Records supplied START

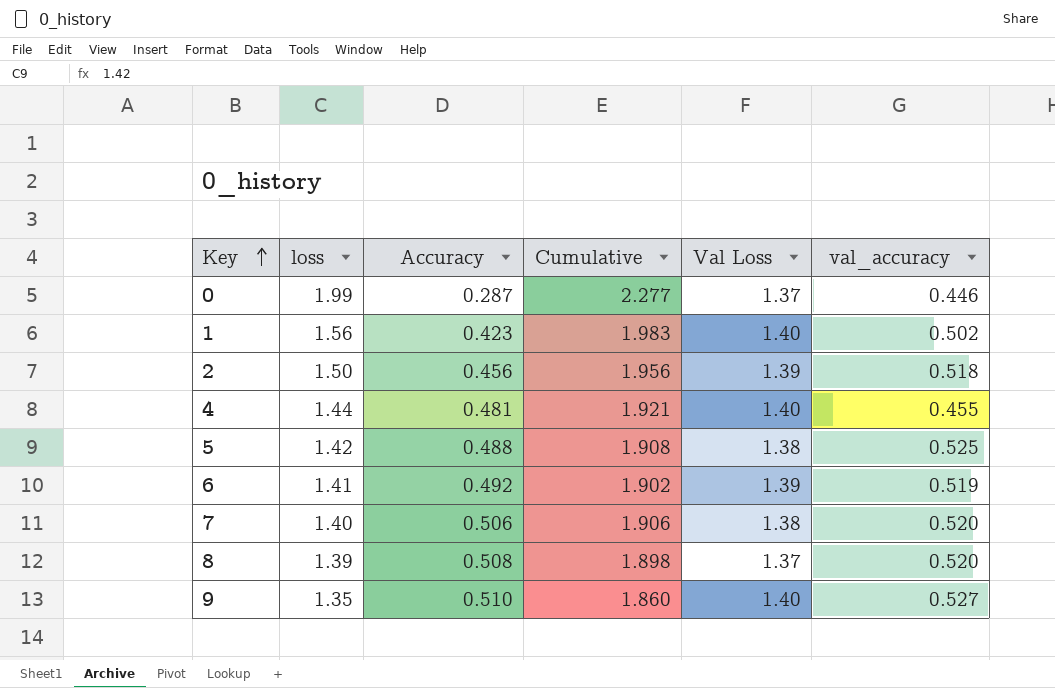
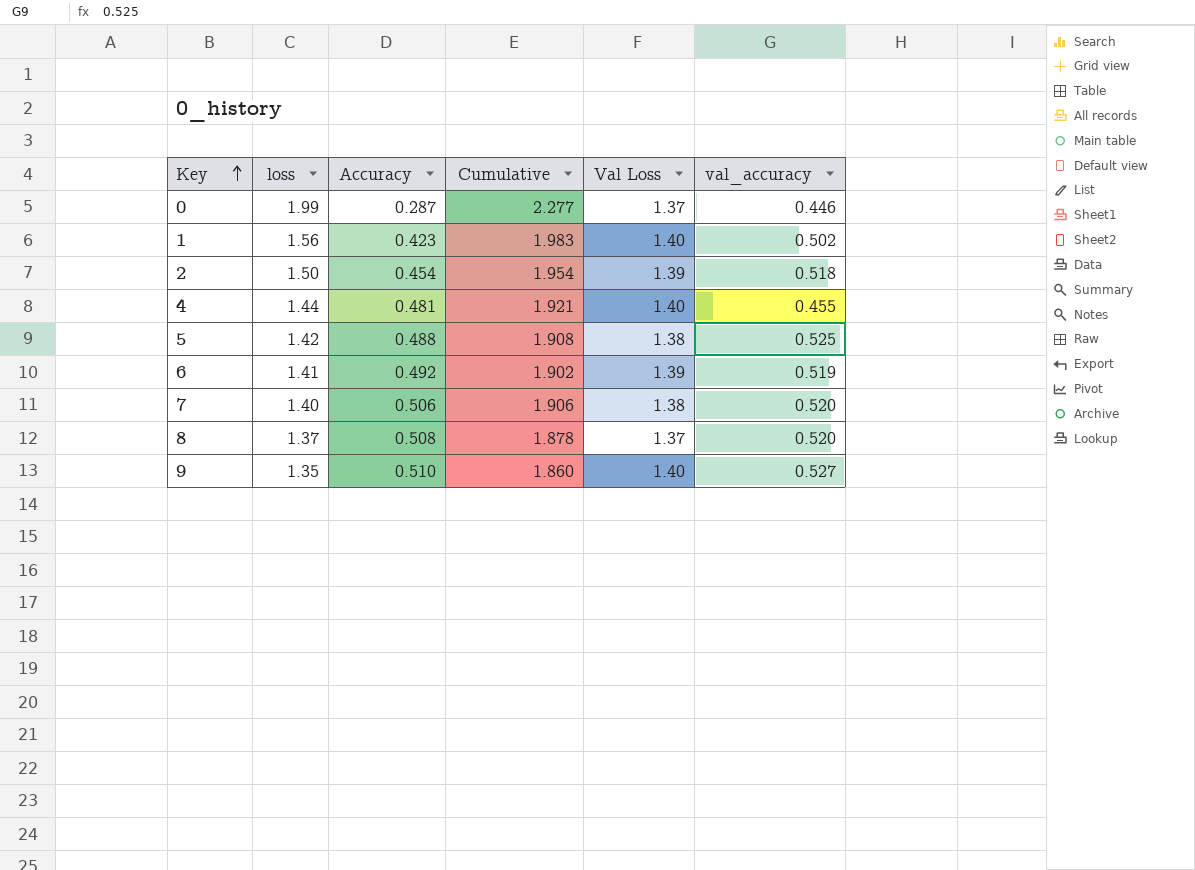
2 | Accuracy: 0.456 -> 0.454
2 | Cumulative: 1.956 -> 1.954
8 | loss: 1.39 -> 1.37
8 | Cumulative: 1.898 -> 1.878

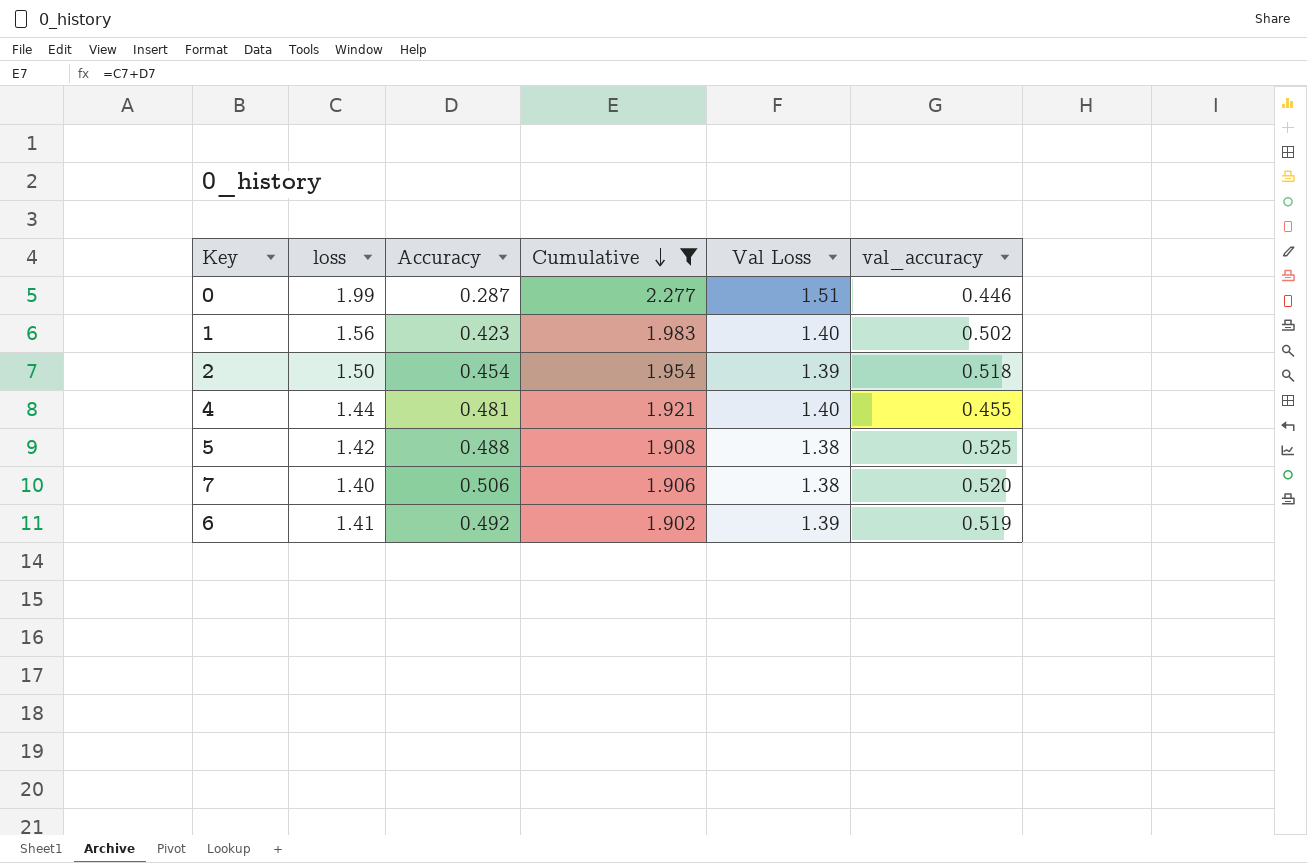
filter: none -> Cumulative >= 1.902
row order: Key ascending -> Cumulative descending
0 | Val Loss: 1.37 -> 1.51

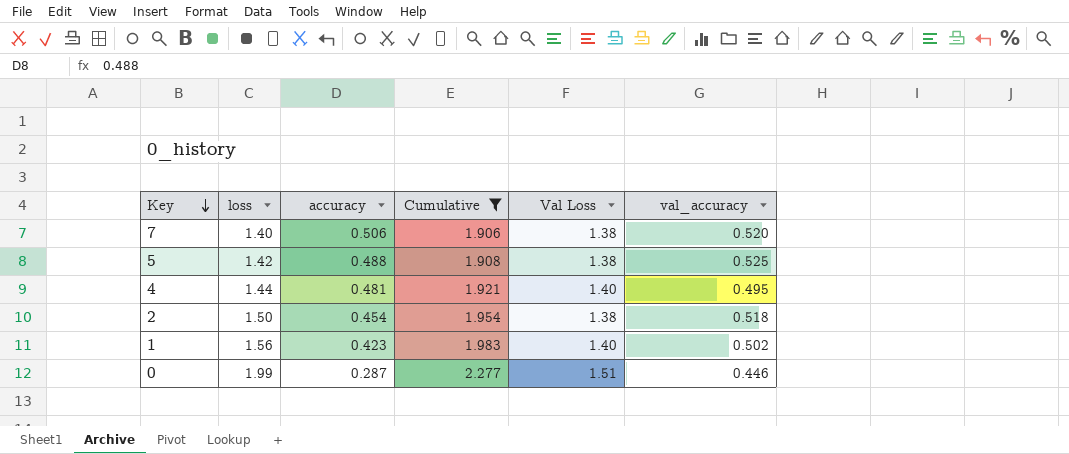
row order: Cumulative descending -> Key descending
column name: Accuracy -> accuracy
row 6: 1.41 | 0.492 | 1.902 | 1.39 | 0.519 -> none
4 | val_accuracy: 0.455 -> 0.495
2 | Val Loss: 1.39 -> 1.38

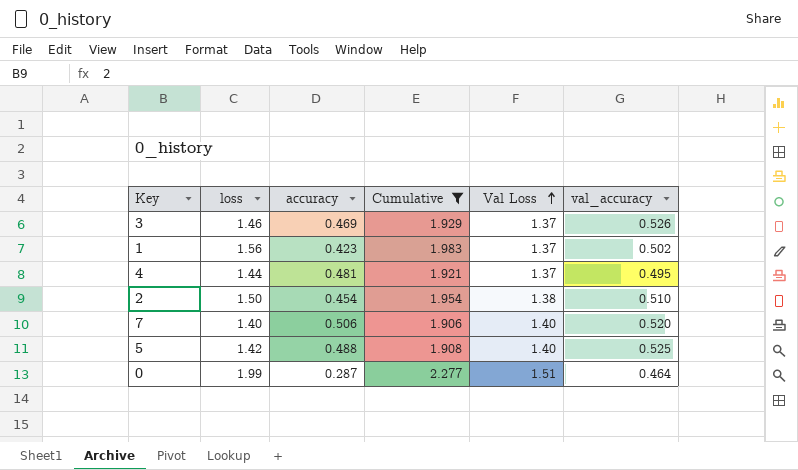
row order: Key descending -> Val Loss ascending
row 3: none -> 1.46 | 0.469 | 1.929 | 1.37 | 0.526
1 | Val Loss: 1.40 -> 1.37
4 | Val Loss: 1.40 -> 1.37
2 | val_accuracy: 0.518 -> 0.510
7 | Val Loss: 1.38 -> 1.40
5 | Val Loss: 1.38 -> 1.40
0 | val_accuracy: 0.446 -> 0.464

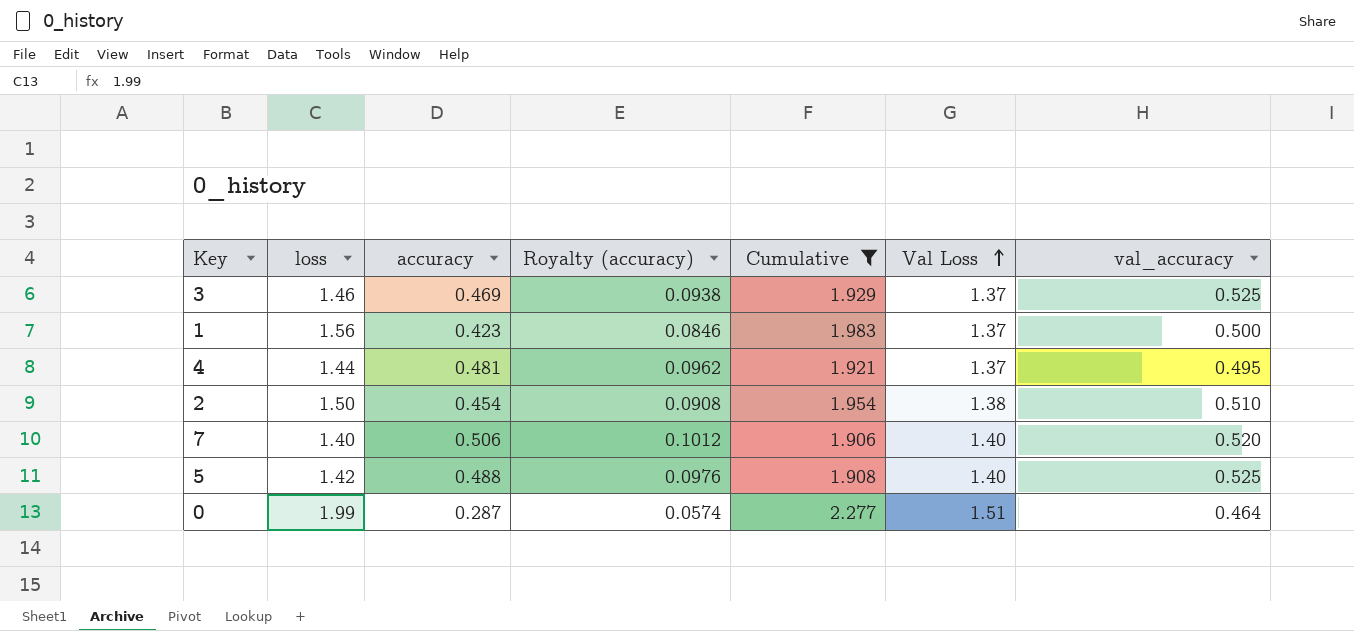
column Royalty (accuracy) | formula: none -> [accuracy] * 0.2
3 | val_accuracy: 0.526 -> 0.525
1 | val_accuracy: 0.502 -> 0.500

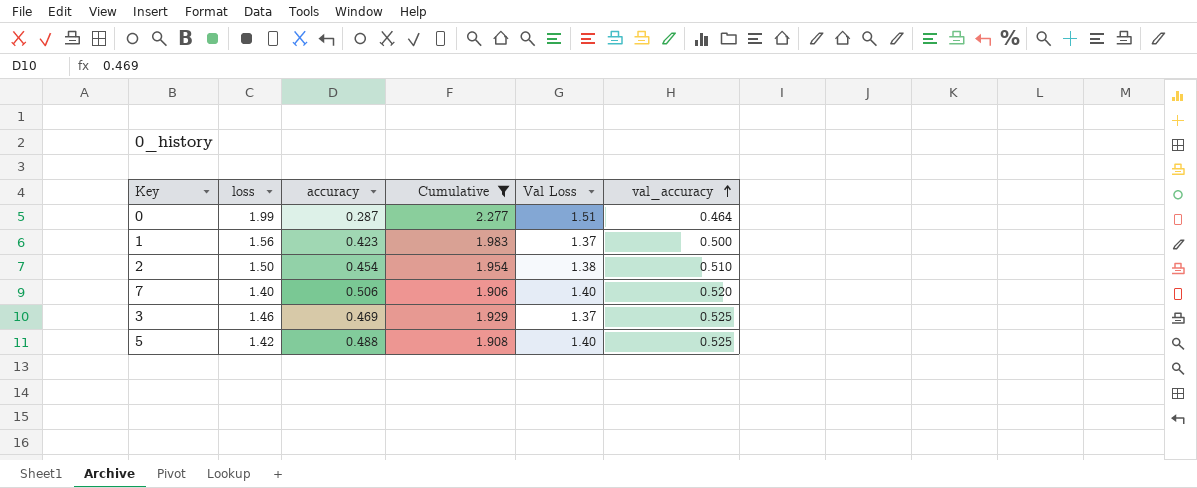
row order: Val Loss ascending -> val_accuracy ascending
column Royalty (accuracy) | formula: [accuracy] * 0.2 -> none
row 4: 1.44 | 0.481 | 0.0962 | 1.921 | 1.37 | 0.495 -> none

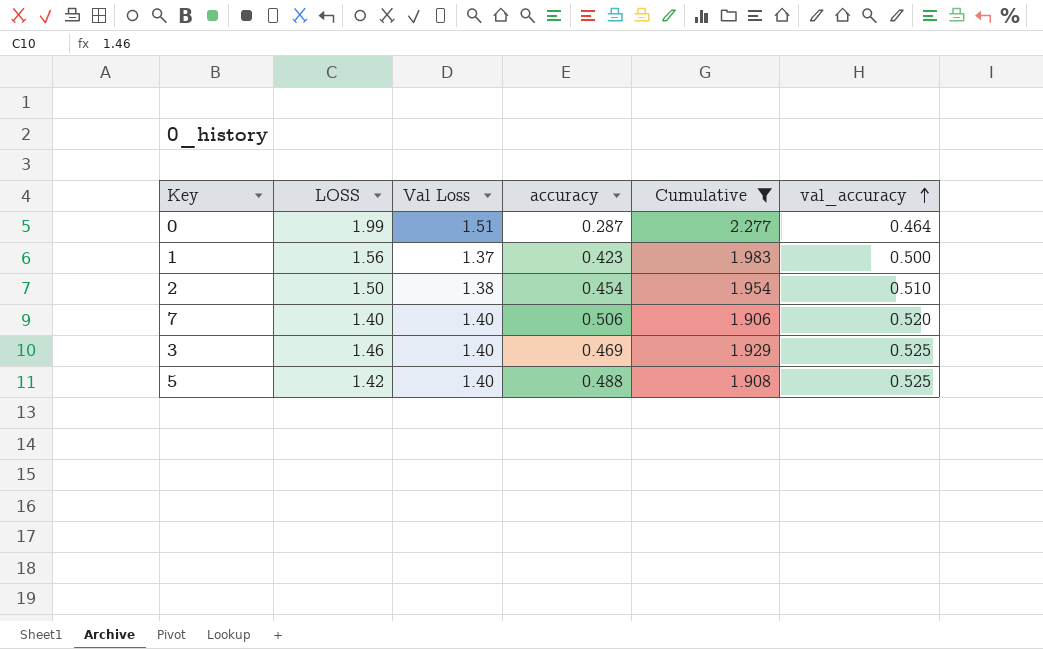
column name: loss -> LOSS
column Val Loss | position: 5 -> 3
3 | Val Loss: 1.37 -> 1.40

Records supplied END

Please transcribe all of the entries word for word, with the pictures left out.

- Result for this task
2 | Accuracy: 0.456 -> 0.454
2 | Cumulative: 1.956 -> 1.954
8 | loss: 1.39 -> 1.37
8 | Cumulative: 1.898 -> 1.878

filter: none -> Cumulative >= 1.902
row order: Key ascending -> Cumulative descending
0 | Val Loss: 1.37 -> 1.51

row order: Cumulative descending -> Key descending
column name: Accuracy -> accuracy
row 6: 1.41 | 0.492 | 1.902 | 1.39 | 0.519 -> none
4 | val_accuracy: 0.455 -> 0.495
2 | Val Loss: 1.39 -> 1.38

row order: Key descending -> Val Loss ascending
row 3: none -> 1.46 | 0.469 | 1.929 | 1.37 | 0.526
1 | Val Loss: 1.40 -> 1.37
4 | Val Loss: 1.40 -> 1.37
2 | val_accuracy: 0.518 -> 0.510
7 | Val Loss: 1.38 -> 1.40
5 | Val Loss: 1.38 -> 1.40
0 | val_accuracy: 0.446 -> 0.464

column Royalty (accuracy) | formula: none -> [accuracy] * 0.2
3 | val_accuracy: 0.526 -> 0.525
1 | val_accuracy: 0.502 -> 0.500

row order: Val Loss ascending -> val_accuracy ascending
column Royalty (accuracy) | formula: [accuracy] * 0.2 -> none
row 4: 1.44 | 0.481 | 0.0962 | 1.921 | 1.37 | 0.495 -> none

column name: loss -> LOSS
column Val Loss | position: 5 -> 3
3 | Val Loss: 1.37 -> 1.40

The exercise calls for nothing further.